> _Dataset entries_:
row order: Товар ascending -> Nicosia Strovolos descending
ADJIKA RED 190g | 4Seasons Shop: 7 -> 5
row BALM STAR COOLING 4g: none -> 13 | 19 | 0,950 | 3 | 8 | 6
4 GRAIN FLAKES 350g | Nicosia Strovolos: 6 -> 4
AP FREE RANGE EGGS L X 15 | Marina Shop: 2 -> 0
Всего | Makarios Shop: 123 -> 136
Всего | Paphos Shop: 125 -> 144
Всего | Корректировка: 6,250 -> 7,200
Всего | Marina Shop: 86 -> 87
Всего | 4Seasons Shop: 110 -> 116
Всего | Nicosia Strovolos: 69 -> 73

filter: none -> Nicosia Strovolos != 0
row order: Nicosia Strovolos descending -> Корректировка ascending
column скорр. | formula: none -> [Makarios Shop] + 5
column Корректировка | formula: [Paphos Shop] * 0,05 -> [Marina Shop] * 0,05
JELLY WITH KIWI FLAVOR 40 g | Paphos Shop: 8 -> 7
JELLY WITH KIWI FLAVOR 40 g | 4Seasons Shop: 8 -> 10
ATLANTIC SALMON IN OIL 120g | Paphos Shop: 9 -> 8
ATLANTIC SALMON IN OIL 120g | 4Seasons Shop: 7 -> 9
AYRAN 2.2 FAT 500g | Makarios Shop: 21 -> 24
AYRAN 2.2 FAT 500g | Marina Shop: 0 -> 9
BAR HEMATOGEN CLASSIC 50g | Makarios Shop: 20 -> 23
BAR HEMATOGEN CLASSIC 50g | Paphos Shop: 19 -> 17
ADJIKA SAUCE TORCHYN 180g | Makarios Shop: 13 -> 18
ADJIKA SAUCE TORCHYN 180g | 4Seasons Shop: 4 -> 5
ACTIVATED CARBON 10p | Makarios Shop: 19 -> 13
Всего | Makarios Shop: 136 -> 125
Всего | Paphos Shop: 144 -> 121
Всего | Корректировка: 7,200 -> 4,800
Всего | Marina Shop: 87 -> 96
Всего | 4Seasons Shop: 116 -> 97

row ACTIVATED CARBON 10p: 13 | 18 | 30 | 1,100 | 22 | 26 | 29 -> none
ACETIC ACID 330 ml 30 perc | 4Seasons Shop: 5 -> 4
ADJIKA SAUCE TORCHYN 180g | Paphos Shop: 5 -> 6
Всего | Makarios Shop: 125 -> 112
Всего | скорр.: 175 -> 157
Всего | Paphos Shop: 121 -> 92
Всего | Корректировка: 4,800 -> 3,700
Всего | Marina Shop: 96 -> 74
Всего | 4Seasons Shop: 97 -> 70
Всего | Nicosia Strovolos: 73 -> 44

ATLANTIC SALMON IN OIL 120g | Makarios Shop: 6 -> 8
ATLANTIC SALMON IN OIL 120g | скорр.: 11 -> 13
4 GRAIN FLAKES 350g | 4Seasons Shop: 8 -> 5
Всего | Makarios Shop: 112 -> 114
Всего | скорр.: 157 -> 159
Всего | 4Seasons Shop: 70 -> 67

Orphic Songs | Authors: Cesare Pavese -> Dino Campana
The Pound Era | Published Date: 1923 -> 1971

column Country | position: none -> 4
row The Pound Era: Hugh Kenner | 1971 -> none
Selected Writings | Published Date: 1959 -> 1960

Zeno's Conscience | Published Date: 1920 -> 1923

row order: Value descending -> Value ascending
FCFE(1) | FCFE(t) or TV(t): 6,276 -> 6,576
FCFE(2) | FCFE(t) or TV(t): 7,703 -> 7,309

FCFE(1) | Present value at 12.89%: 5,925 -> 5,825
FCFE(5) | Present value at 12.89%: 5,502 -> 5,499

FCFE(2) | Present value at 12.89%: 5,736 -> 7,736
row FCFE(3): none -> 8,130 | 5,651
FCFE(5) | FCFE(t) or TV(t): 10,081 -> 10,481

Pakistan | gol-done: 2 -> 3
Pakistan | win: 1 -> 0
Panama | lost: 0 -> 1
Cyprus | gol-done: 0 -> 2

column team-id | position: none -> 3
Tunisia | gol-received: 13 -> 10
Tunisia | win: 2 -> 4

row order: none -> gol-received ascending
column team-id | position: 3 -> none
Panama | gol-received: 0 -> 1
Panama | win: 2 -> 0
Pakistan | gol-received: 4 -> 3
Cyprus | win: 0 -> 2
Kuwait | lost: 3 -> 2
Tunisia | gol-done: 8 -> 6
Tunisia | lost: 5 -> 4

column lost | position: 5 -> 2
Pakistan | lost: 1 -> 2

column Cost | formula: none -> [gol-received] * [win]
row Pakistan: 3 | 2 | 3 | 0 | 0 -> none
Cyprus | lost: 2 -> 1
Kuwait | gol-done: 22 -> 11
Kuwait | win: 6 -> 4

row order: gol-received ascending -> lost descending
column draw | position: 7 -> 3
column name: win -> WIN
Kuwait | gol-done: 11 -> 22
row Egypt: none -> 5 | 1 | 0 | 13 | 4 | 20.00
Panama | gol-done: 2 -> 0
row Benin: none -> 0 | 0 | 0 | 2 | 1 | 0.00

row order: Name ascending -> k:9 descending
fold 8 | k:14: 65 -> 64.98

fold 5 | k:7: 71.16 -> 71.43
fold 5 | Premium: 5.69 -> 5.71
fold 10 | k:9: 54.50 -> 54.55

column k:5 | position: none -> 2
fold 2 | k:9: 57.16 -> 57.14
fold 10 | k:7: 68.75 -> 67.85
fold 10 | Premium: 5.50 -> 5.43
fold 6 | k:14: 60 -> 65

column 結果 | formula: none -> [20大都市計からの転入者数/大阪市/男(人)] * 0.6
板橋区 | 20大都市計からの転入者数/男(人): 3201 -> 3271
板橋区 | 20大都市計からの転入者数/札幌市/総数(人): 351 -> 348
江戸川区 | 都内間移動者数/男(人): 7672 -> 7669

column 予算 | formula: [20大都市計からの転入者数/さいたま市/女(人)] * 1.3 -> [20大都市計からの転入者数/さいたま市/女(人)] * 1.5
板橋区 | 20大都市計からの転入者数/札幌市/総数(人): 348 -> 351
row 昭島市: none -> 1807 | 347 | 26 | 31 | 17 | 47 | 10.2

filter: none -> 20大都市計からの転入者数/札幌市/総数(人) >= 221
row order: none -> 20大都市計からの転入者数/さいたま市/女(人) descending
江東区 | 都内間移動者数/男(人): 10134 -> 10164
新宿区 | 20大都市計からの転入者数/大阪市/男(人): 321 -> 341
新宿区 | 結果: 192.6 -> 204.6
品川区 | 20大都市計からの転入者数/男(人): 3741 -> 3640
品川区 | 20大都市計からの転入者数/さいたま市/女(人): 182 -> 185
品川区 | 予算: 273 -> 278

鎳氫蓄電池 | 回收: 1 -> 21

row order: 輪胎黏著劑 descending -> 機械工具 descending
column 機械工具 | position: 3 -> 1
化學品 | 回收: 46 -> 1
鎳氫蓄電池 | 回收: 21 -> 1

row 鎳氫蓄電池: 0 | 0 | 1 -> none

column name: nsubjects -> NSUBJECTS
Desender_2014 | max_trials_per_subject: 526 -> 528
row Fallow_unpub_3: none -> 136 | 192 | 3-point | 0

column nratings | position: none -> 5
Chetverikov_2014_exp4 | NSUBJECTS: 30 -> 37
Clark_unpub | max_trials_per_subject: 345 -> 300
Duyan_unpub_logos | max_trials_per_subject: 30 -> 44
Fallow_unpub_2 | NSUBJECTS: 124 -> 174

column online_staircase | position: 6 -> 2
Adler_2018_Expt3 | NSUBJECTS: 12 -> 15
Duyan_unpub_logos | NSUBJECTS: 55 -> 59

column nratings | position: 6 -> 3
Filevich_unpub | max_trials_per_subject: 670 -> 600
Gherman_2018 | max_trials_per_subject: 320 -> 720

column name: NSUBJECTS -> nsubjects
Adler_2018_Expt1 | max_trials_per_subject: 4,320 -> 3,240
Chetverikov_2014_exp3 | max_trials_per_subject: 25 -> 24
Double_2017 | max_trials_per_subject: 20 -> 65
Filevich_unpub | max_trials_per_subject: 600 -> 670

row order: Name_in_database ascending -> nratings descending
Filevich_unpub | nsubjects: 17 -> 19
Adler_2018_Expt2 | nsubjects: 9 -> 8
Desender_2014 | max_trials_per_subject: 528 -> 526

> _What is expected_:
Print exactly the lines of the listing above starting at the line containing "4 GRAIN FLAKES 350g | 4Seasons Shop: 8 -> 5" and ending at the line containing "The Pound Era | Published Date: 1923 -> 1971", both included.

> _Answer below_:
4 GRAIN FLAKES 350g | 4Seasons Shop: 8 -> 5
Всего | Makarios Shop: 112 -> 114
Всего | скорр.: 157 -> 159
Всего | 4Seasons Shop: 70 -> 67

Orphic Songs | Authors: Cesare Pavese -> Dino Campana
The Pound Era | Published Date: 1923 -> 1971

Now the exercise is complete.